DATA SHOWN:
*-*-*

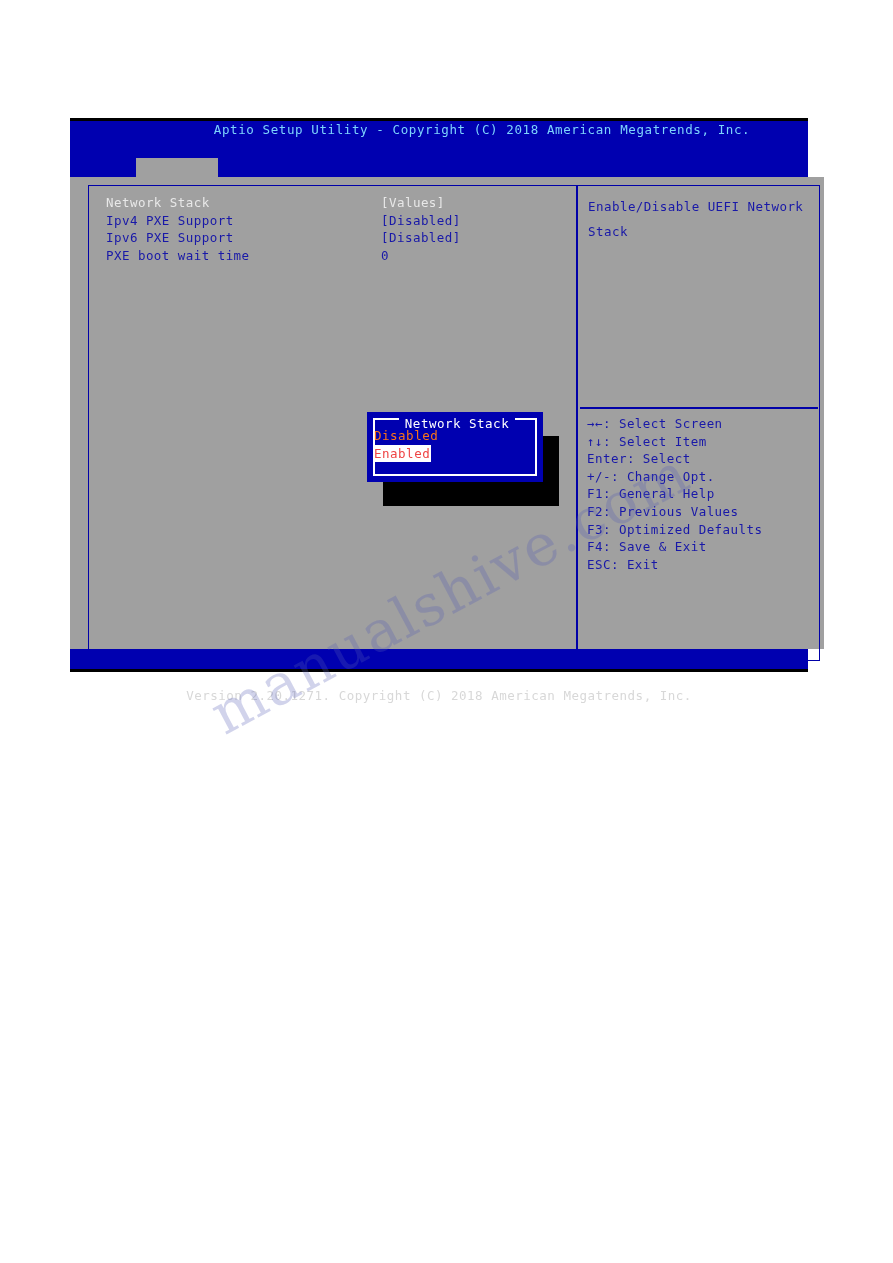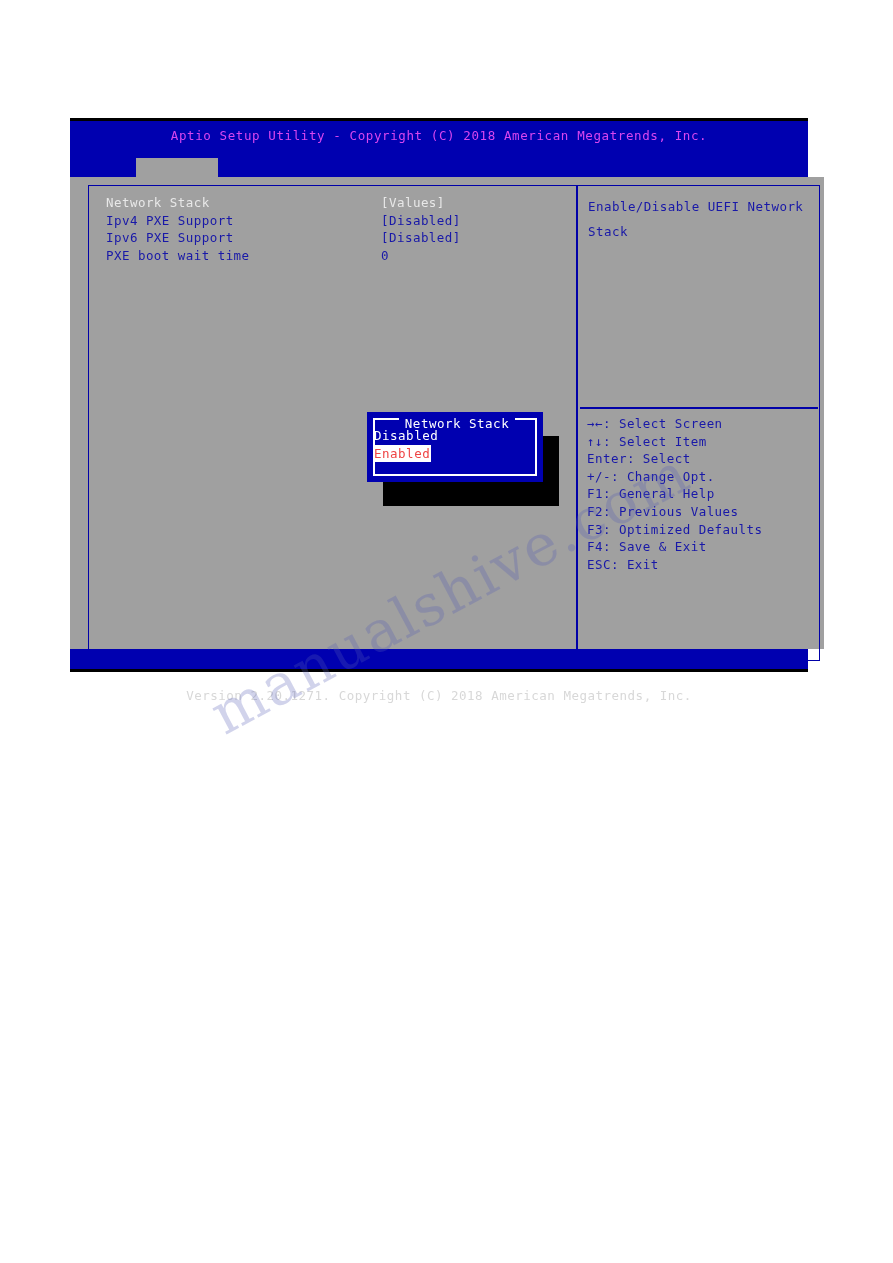--- a/index.html
+++ b/index.html
@@ -59,27 +59,28 @@
   }
 
   .hdr-bar {
     position: absolute;
     left: 0; top: 3px;
     width: 738px; height: 37px;
     background: #0000b0;
   }
   .hdr-title {
     position: absolute;
-    left: 0; top: 7px;
+    left: 0; top: 1px;
     width: 738px;
     text-align: center;
-    color: #d946ef;
+    color: #7dd3fc;
     font-size: 12.5px;
     letter-spacing: 0.6px;
     white-space: nowrap;
+    padding-left: 43px;
   }
 
   .tab-row {
     position: absolute;
     left: 0; top: 40px;
     width: 738px; height: 19px;
     background: #0000b0;
   }
   .tab-advanced {
     position: absolute;
@@ -236,21 +237,21 @@
   .popup-options {
     position: absolute;
     left: 6px; top: 13px;
     width: 150px;
   }
   .popup-opt {
     font-size: 12.5px;
     letter-spacing: 0.5px;
     line-height: 17.5px;
     height: 17.5px;
-    color: #ffffff;
+    color: #f97316;
     white-space: nowrap;
     display: inline-block;
     padding: 0 1px;
   }
   .popup-opt-wrap { height: 17.5px; }
   .popup-opt.selected {
     background: #ffffff;
     color: #ef4444;
   }
 </style>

*-*-*

WHAT YOU NEED TO DO: This task calls for an exact copy of the data above, without pictures.

OUTPUT FOR THIS TASK:
--- a/index.html
+++ b/index.html
@@ -59,27 +59,28 @@
   }
 
   .hdr-bar {
     position: absolute;
     left: 0; top: 3px;
     width: 738px; height: 37px;
     background: #0000b0;
   }
   .hdr-title {
     position: absolute;
-    left: 0; top: 7px;
+    left: 0; top: 1px;
     width: 738px;
     text-align: center;
-    color: #d946ef;
+    color: #7dd3fc;
     font-size: 12.5px;
     letter-spacing: 0.6px;
     white-space: nowrap;
+    padding-left: 43px;
   }
 
   .tab-row {
     position: absolute;
     left: 0; top: 40px;
     width: 738px; height: 19px;
     background: #0000b0;
   }
   .tab-advanced {
     position: absolute;
@@ -236,21 +237,21 @@
   .popup-options {
     position: absolute;
     left: 6px; top: 13px;
     width: 150px;
   }
   .popup-opt {
     font-size: 12.5px;
     letter-spacing: 0.5px;
     line-height: 17.5px;
     height: 17.5px;
-    color: #ffffff;
+    color: #f97316;
     white-space: nowrap;
     display: inline-block;
     padding: 0 1px;
   }
   .popup-opt-wrap { height: 17.5px; }
   .popup-opt.selected {
     background: #ffffff;
     color: #ef4444;
   }
 </style>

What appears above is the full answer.